Based on this basic information we can plan out our fuzzer. We will have several top level "DataModel" elements that will be called:

Chunk
ChunkFmt
ChunkData
ChunkFact
ChunkCue
ChunkPlst
ChunkList
ChunkLabl
ChunkLtxt
ChunkNote
ChunkSmpl
ChunkInst
Wav

The DataModel called Chunk will be a template for each of the following types of chunks and we will pull all of it together, and also define our header in the last DataModel called Wav.

Setting Defaults for Number element

The majority of numbers used in WAV are unsigned. We can make that the default by adding this XML to our PIT:

<Defaults>
    <Number signed="false" />
</Defaults>

Creating the Wav DataModel

Okay, head over to your wav.xml file and lets start writing some XML! Locate the DataModel called TheDataModel is should look something like this:

<!-- TODO: Create data model -->
<DataModel name="TheDataModel">
</DataModel>

Chunk DataModel

The Chunk data model should be the first data model in the Peach Pit file, so lets add it in above the Wav data model as follows:

<!-- Defines the common wave chunk -->
<DataModel name="Chunk">
</DataModel>

<!-- Defines the format of a WAV file -->
<DataModel name="Wav">
    <!-- wave header -->
    <String value="RIFF" token="true" />
    <Number size="32" />
    <String value="WAVE" token="true"/>
</DataModel>

Read more about: DataModel, String, Number

Notice that the Chunk data model occurs before the Wav data model. This is important, we will later reference this data model and it must be defined before we use it.
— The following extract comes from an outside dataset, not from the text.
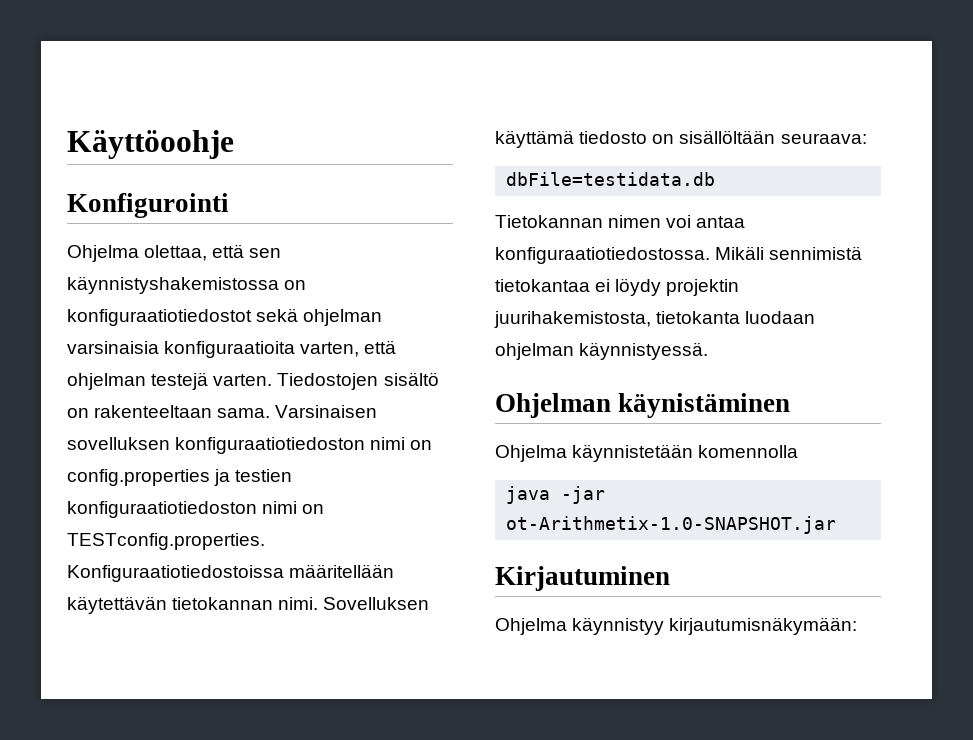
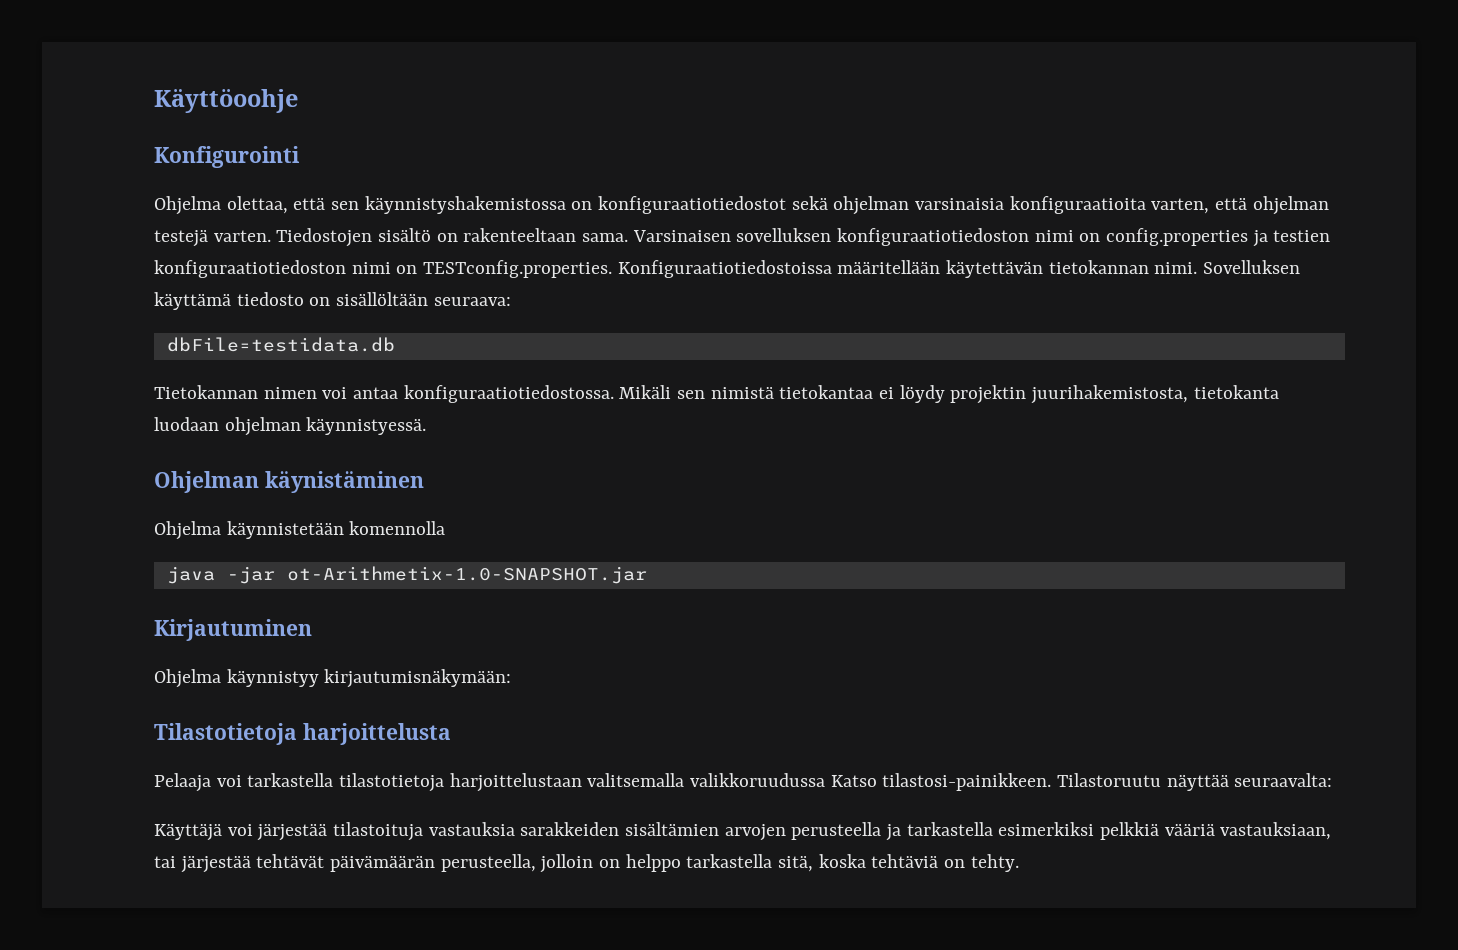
[769,246,863,260] sennimistä -> [677,386,774,399] sen nimistä
(858, 626) none -> [154,723,451,745] [154,773,1333,792] [154,822,1332,841] [154,854,1019,873] // Tilastotietoja harjoittelusta // Pelaaja voi tarkastella tilastotietoja harjoittelustaan valitsemalla valikkoruudussa Katso tilastosi-painikkeen. Tilastoruutu näyttää seuraavalta: // Käyttäjä voi järjestää tilastoituja vastauksia sarakkeiden sisältämien arvojen perusteella ja tarkastella esimerkiksi pelkkiä vääriä vastauksiaan, tai järjestää tehtävät päivämäärän perusteella, jolloin on helppo tarkastella sitä, koska tehtäviä on tehty.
Looking at the specification we know that the wave chunk format is as follows:

ID: 4 character string padded with spaces
Size: 4 byte unsigned integer
Data: bytes of data the size of Size

We can model that in Peach using the following XML:

<!-- Defines the common wave chunk -->
<DataModel name="Chunk">
    <String name="ID" length="4" padCharacter=" " />
    <Number name="Size" size="32" >
        <Relation type="size" of="Data" />
    </Number>
    <Blob name="Data" />
    <Padding alignment="16" />
</DataModel>

Read more about: DataModel, String, Number, Relation, Blob, Padding

Notice that we have created a size relationship between Size and Data. By doing this Size will automatically get updated with the size of Data when we produce data. When we parse in a sample file to use as default values this will instruct the parser that it can find the size of Data by looking at Size.

Now we can use a Padding type to pad out our DataModel correctly. Notice that the alignment attribute is set to 16. This tells the Padding element to automatically size itself so that the Chunk DataModel ends on a 16-bit (2-byte) boundary.

Format Chunk

Now we are going to define the details of the format chunk. We will use the generic chunk we already defined as a template for this chunk. That will allow us to only specify the specifics of this chunk and save on some typing.

Looking at the wave specification we can tell that the format chunk is as follows:

ID: Always 'fmt '
Data:
- Compression code: 16 bit unsigned int
- Number of channels: 16 bit unsigned int
- Sample rate: 32bit unsigned int
- Average bytes per second: 32bit unsigned int
- Block align: 16 bit unsigned int
- Significant bits per sample: 16 bit unsigned int
- Extra format bytes: 16 bit unsigned int

The ChunkFmt data model will be defined after Chunk but before Wav:

<DataModel name="ChunkFmt" ref="Chunk">
    <String name="ID" value="fmt " token="true"/>
    <Block name="Data">
        <Number name="CompressionCode" size="16" />
        <Number name="NumberOfChannels" size="16" />
        <Number name="SampleRate" size="32" />
        <Number name="AverageBytesPerSecond" size="32" />
        <Number name="BlockAlign" size="16" />
        <Number name="SignificantBitsPerSample" size="16" />
        <Number name="ExtraFormatBytes" size="16" />
        <Blob name="ExtraData" />
    </Block>
</DataModel>

Read more about: DataModel, Block, String, Number, Blob

Now, if you look at this you will notice a number of cool things. First off if you check out the DataModel element you can see an attribute called ref which has a value of Chunk. This tells Peach to copy the Chunk data model and make it the basis for our new data model called ChunkFmt. This means that all the elements defined in Chunk are in our new ChunkFmt by default! This is way cool and our first look at re-use in Peach. Next you will notice we have two elements in our data model that have the same name as elements in the Chunk model (ID and Data). This will cause the old elements to be replaced with our new ones. This allows us to override the old elements based on the needs of our format chunk type.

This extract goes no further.